Dive Brief:
- A proposed decision issued to California utility regulators this week would allow Pacific Gas and Electric to retire its 2,256 MW Diablo Canyon nuclear plant but would reject the utility's plan to replace its generating capacity.
- The decision, issued by an administrative law judge working for the California Public Utilities Commission, would allow PG&E to recover $241.2 million from ratepayers to fully retire the plant by 2025. Replacement capacity would be determined in a separate proceeding on the utility's integrated resource plan (IRP).
- The proposed decision is not a final regulatory ruling, but CPUC commissioners often adopt such decisions without major changes. Regulators are slated to consider the issue at their open meeting on Jan. 11.
Dive Insight
In 2016, PG&E rattled the nuclear sector with the announcement that it would retire California's last power-producing reactors in the mid-2020s.
Opened in the mid-1980s, Diablo Canyon is younger than many of the nuclear plants producing power in the U.S. PG&E could apply to renew its licenses at the Nuclear Regulatory Commission in the mid-2020s, but California's 50% renewable energy mandate and growing penetrations of distributed generation led it to conclude retirement would be cheaper.
“On cooler spring and fall days, you still have to generate from renewables to meet your 50% renewable requirement, because that's the state law,” PG&E CEO Tony Earley said on a press call following the announcement. “There's just not going to be enough need to have to run your nuclear plant.”
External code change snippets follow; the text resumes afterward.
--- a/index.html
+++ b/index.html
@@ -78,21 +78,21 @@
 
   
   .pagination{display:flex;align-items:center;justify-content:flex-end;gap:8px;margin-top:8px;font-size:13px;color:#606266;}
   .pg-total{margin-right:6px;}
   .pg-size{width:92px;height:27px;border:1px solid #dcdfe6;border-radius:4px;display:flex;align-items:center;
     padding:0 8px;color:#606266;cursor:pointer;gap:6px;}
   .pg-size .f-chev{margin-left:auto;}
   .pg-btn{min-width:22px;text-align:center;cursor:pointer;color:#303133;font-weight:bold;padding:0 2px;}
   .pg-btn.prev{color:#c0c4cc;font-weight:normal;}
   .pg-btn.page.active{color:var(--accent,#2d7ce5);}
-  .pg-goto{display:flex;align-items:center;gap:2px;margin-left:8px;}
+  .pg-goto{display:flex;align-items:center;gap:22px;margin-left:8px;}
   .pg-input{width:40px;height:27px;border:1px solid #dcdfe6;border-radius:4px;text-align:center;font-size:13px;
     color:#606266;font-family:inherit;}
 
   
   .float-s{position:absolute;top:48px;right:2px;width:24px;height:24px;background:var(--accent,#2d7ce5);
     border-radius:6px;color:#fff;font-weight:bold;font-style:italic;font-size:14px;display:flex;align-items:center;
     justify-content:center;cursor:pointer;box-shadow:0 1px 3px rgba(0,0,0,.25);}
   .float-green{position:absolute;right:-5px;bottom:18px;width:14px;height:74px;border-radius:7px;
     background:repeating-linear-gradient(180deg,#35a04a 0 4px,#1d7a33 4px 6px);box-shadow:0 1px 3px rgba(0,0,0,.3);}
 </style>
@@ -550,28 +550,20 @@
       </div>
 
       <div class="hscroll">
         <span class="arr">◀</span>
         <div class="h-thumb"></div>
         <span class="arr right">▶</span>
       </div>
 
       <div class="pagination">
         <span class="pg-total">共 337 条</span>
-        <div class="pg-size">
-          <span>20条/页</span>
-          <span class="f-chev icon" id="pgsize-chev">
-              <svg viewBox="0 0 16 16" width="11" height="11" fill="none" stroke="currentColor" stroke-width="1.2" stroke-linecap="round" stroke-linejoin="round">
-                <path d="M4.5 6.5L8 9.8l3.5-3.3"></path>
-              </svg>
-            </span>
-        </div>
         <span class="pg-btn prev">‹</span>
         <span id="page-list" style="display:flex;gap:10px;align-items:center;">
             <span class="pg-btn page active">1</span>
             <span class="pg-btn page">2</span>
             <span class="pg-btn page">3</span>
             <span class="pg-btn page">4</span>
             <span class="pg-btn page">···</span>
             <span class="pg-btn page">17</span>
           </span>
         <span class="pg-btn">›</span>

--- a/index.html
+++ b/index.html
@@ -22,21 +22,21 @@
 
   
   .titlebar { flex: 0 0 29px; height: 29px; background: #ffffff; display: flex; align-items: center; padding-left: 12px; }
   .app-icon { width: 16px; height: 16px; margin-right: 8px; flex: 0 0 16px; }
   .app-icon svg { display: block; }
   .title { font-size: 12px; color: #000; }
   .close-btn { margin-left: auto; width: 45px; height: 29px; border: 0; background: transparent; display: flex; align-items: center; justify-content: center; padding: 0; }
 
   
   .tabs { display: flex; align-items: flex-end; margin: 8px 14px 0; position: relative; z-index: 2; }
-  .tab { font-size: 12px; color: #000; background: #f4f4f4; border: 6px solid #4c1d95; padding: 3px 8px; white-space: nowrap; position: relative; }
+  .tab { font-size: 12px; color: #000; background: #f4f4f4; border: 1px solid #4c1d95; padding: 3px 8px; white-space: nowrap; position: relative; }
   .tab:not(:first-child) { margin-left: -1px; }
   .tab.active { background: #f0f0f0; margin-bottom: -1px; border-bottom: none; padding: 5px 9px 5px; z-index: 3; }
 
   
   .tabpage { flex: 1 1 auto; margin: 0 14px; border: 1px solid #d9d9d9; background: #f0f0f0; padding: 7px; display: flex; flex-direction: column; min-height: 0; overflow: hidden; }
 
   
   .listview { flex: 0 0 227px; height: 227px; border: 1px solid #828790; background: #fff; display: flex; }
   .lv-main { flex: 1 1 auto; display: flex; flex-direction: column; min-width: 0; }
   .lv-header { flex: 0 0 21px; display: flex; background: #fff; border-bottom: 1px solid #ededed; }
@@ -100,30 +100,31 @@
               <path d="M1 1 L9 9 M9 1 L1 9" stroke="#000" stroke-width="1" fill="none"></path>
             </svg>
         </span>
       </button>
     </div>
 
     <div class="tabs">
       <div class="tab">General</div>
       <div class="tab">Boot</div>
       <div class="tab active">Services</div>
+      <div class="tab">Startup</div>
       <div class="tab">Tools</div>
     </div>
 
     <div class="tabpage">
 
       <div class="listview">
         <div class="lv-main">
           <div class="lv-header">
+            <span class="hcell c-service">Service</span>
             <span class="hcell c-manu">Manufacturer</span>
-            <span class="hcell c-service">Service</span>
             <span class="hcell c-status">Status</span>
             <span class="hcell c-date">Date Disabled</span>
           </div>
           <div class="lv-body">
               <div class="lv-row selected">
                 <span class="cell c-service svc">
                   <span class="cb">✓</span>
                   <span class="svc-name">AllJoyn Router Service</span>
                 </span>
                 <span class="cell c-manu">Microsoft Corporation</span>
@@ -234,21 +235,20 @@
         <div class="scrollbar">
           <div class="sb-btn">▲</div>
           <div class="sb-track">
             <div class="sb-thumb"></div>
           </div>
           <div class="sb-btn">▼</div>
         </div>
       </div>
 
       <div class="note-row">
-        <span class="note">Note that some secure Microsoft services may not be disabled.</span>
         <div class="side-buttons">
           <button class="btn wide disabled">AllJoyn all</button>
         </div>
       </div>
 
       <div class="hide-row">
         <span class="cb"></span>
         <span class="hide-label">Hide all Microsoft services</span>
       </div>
To fill the generation gap, PG&E proposed three separate tranches of energy efficiency, renewables and energy storage procurement stretching into the 2030s.
A number of intervenors, including environmental organizations that support the plant's retirement, questioned the need and cost-effectiveness of PG&E's second and third tranches, leading the utility to withdraw those proposals in Feb. 2017.
Other commenters took aim at the first tranche, noting that PG&E is already under a regulatory order to purchase whatever cost-effective energy efficiency resources it can find. Those arguments led Administrative Law Judge Peter Allen to reject that round of resource procurement as well.
"[I]t is not clear that PG&E could actually procure over 50% more energy efficiency than a goal that is already supposed to include all cost-effective energy efficiency (unless PG&E procures energy efficiency that is not cost effective)," Allen wrote. "There is no reason to approve a $1.3 billion rate increase for a proposal that will most likely either fail to achieve its goal or will achieve a goal not worth reaching. Accordingly, PG&E’s Tranche 1 proposal is not adopted."
Instead, replacement resources for Diablo Canyon would be better considered in PG&E's IRP proceeding, Allen wrote, which will look at a wider set of constraints, including greenhouse gas requirements.
"Pacific Gas and Electric Company should be prepared to present scenarios for Diablo Canyon retirement in the Integrated Resource Planning proceeding that demonstrate no more than a de minimis increase in the GHG emissions of its electric portfolio," he wrote.
The full CPUC is scheduled to take up Allen's proposed decision at its next open meeting, scheduled for 9:30 a.m. PST on Thursday.